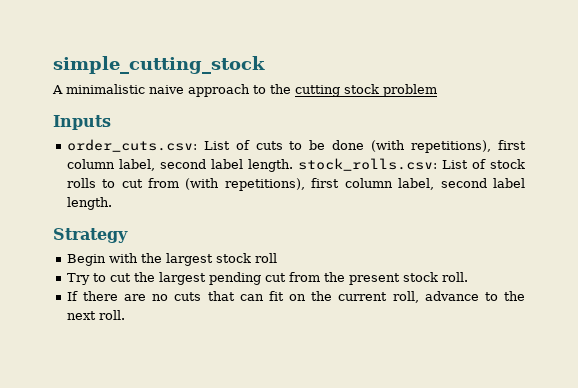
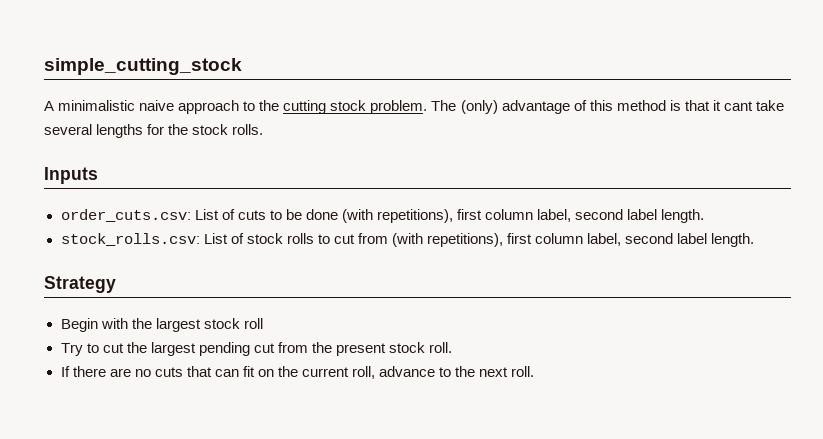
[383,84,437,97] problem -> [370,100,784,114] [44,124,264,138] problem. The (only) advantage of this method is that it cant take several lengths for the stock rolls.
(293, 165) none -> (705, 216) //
==
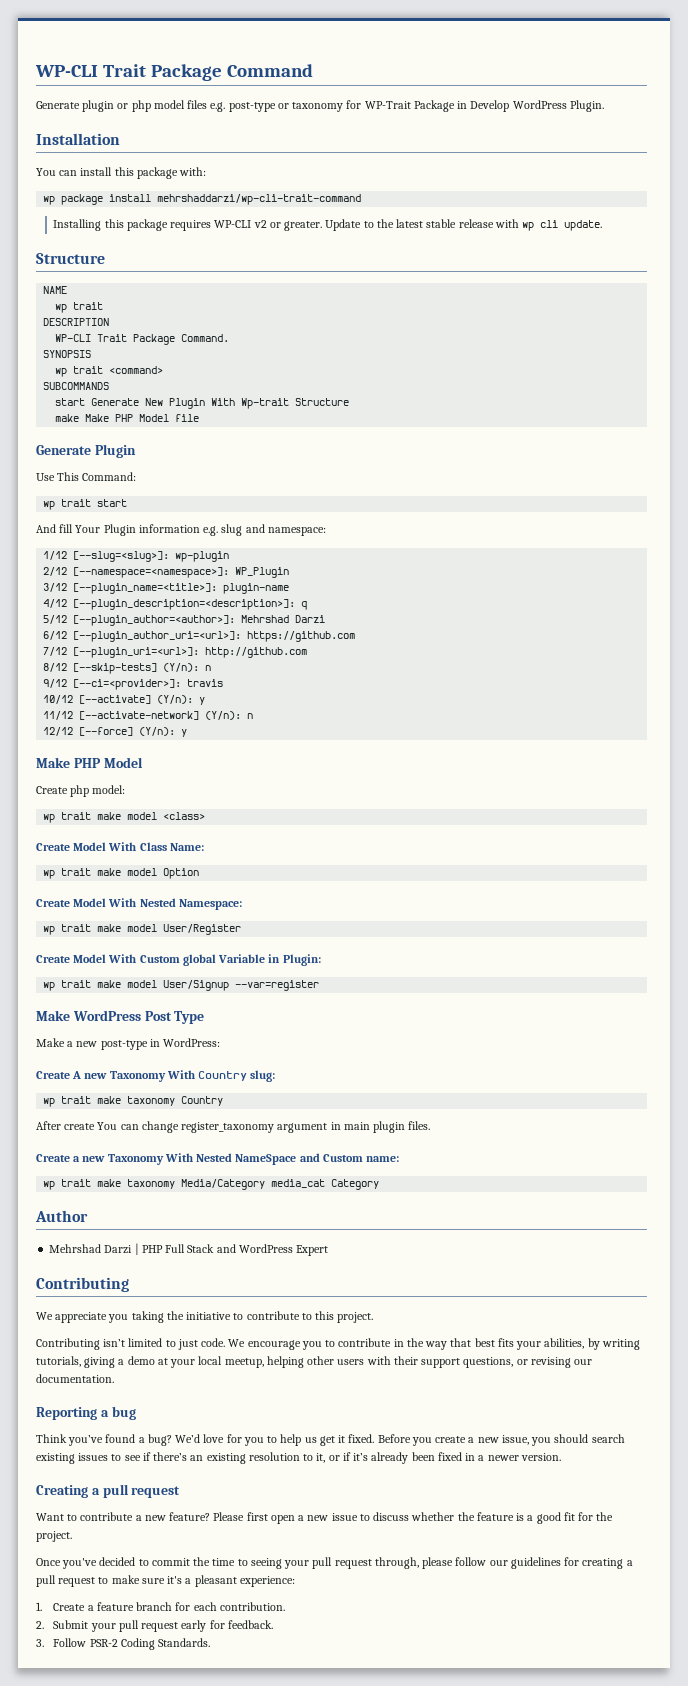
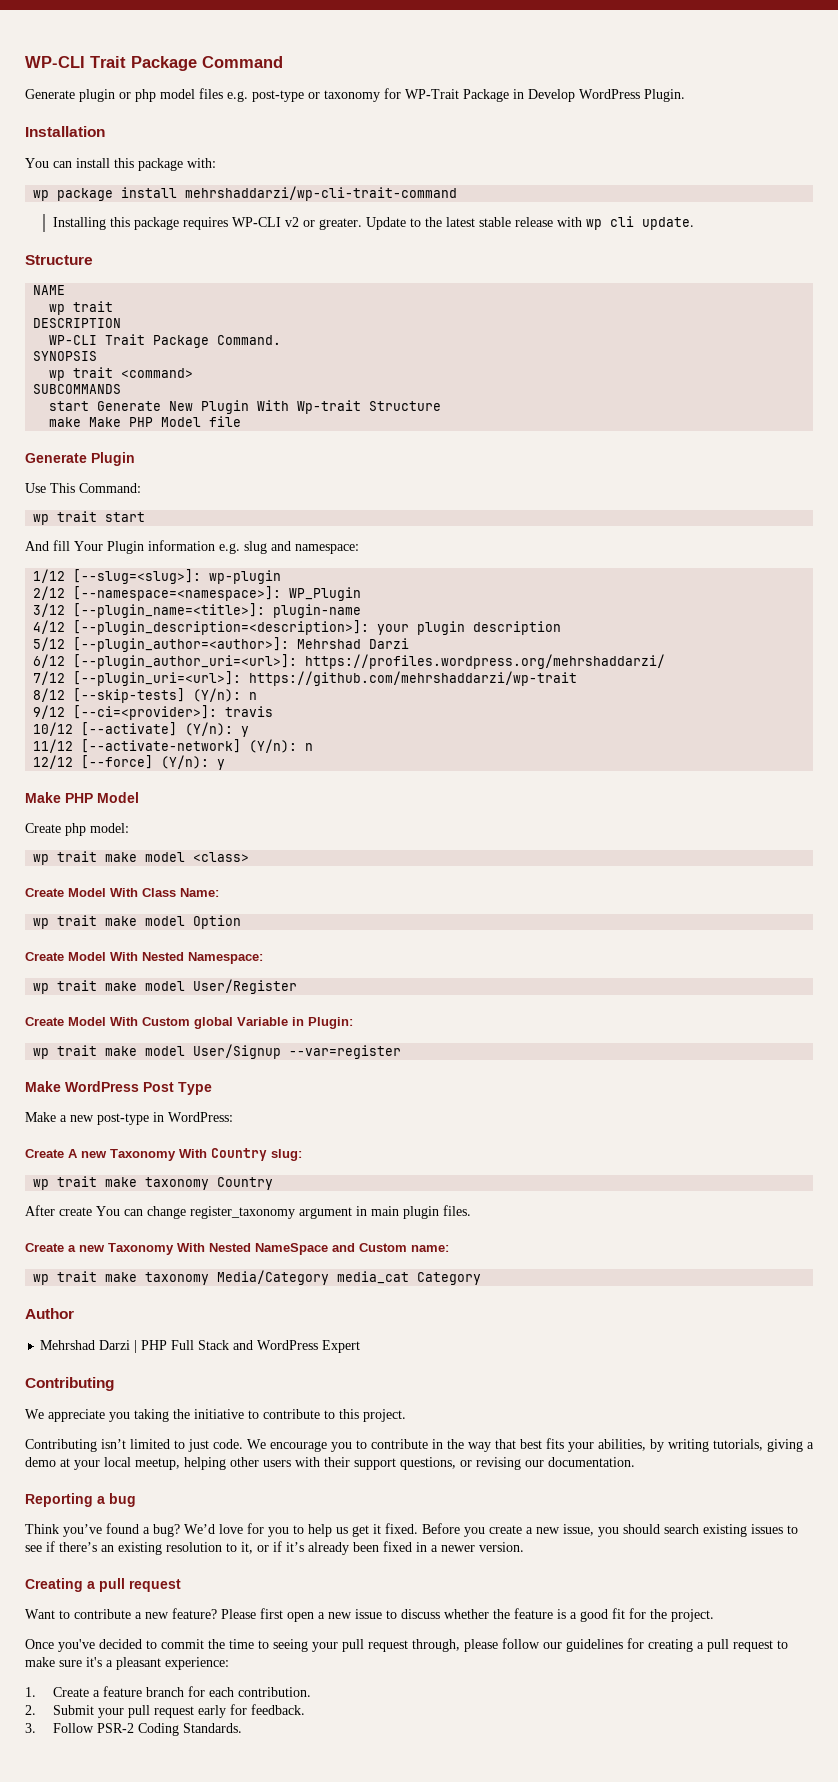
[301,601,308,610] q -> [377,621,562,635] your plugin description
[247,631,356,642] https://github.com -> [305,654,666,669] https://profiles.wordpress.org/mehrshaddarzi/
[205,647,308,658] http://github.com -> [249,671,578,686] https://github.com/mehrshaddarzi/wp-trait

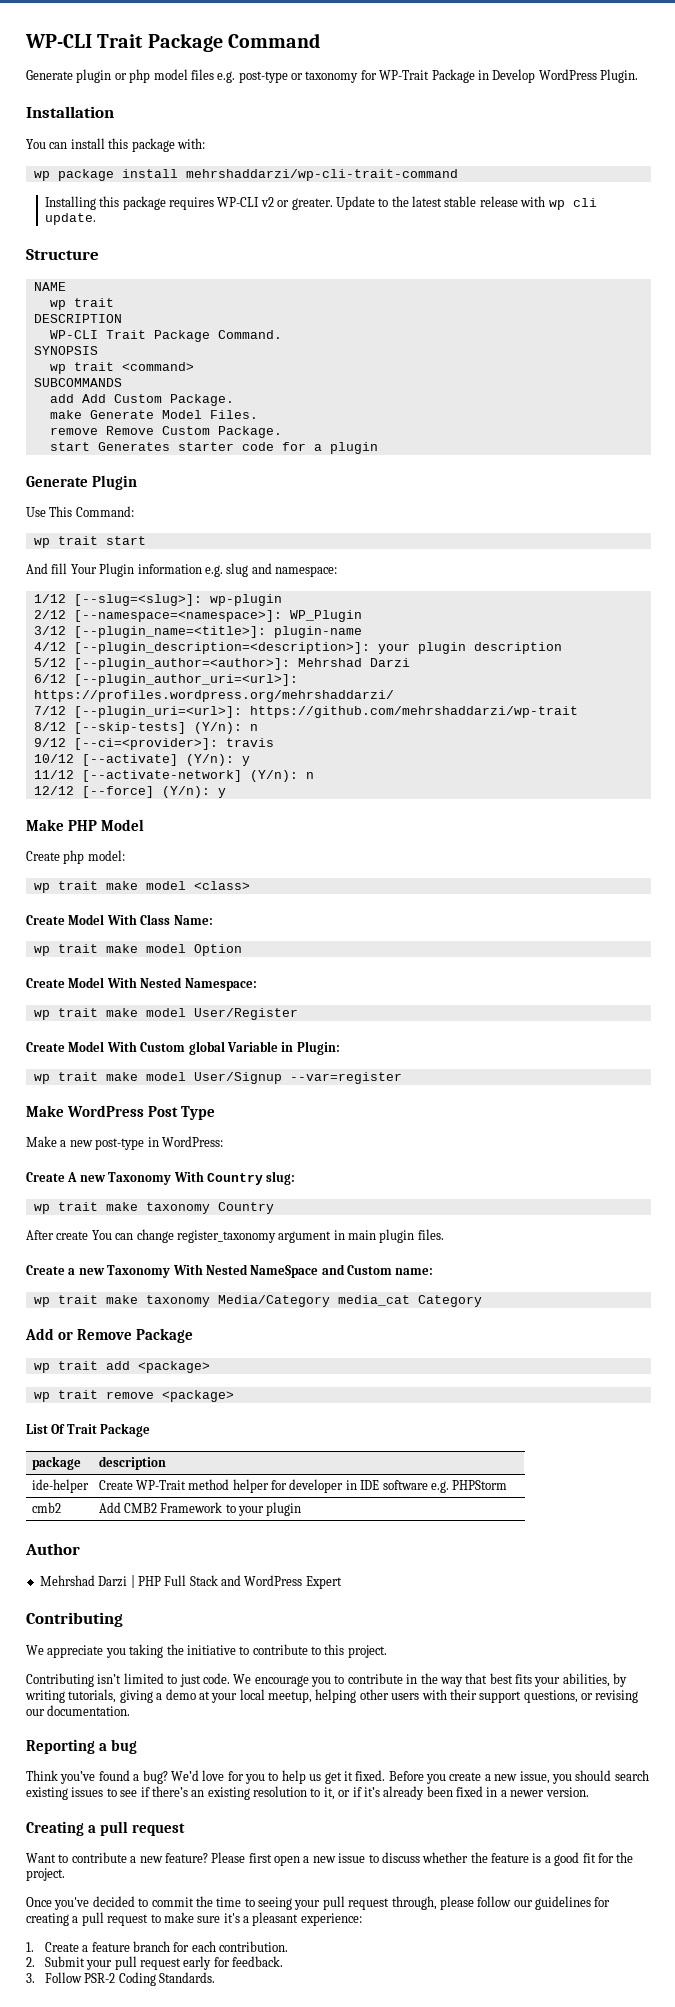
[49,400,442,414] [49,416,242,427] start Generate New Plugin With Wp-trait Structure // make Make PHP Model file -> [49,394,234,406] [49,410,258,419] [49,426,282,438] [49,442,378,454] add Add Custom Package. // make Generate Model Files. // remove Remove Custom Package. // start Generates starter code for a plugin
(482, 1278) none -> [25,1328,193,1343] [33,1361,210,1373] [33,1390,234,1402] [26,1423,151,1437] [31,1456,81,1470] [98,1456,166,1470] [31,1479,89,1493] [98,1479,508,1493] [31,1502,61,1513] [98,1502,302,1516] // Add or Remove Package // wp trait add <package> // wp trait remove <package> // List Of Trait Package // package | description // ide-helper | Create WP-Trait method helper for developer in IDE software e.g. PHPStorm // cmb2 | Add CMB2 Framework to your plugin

# EXERCISE
Which lines in the entries above contain "Package"? Pull each of them out.

# YOUR SOLUTION
[49,400,442,414] [49,416,242,427] start Generate New Plugin With Wp-trait Structure // make Make PHP Model file -> [49,394,234,406] [49,410,258,419] [49,426,282,438] [49,442,378,454] add Add Custom Package. // make Generate Model Files. // remove Remove Custom Package. // start Generates starter code for a plugin
(482, 1278) none -> [25,1328,193,1343] [33,1361,210,1373] [33,1390,234,1402] [26,1423,151,1437] [31,1456,81,1470] [98,1456,166,1470] [31,1479,89,1493] [98,1479,508,1493] [31,1502,61,1513] [98,1502,302,1516] // Add or Remove Package // wp trait add <package> // wp trait remove <package> // List Of Trait Package // package | description // ide-helper | Create WP-Trait method helper for developer in IDE software e.g. PHPStorm // cmb2 | Add CMB2 Framework to your plugin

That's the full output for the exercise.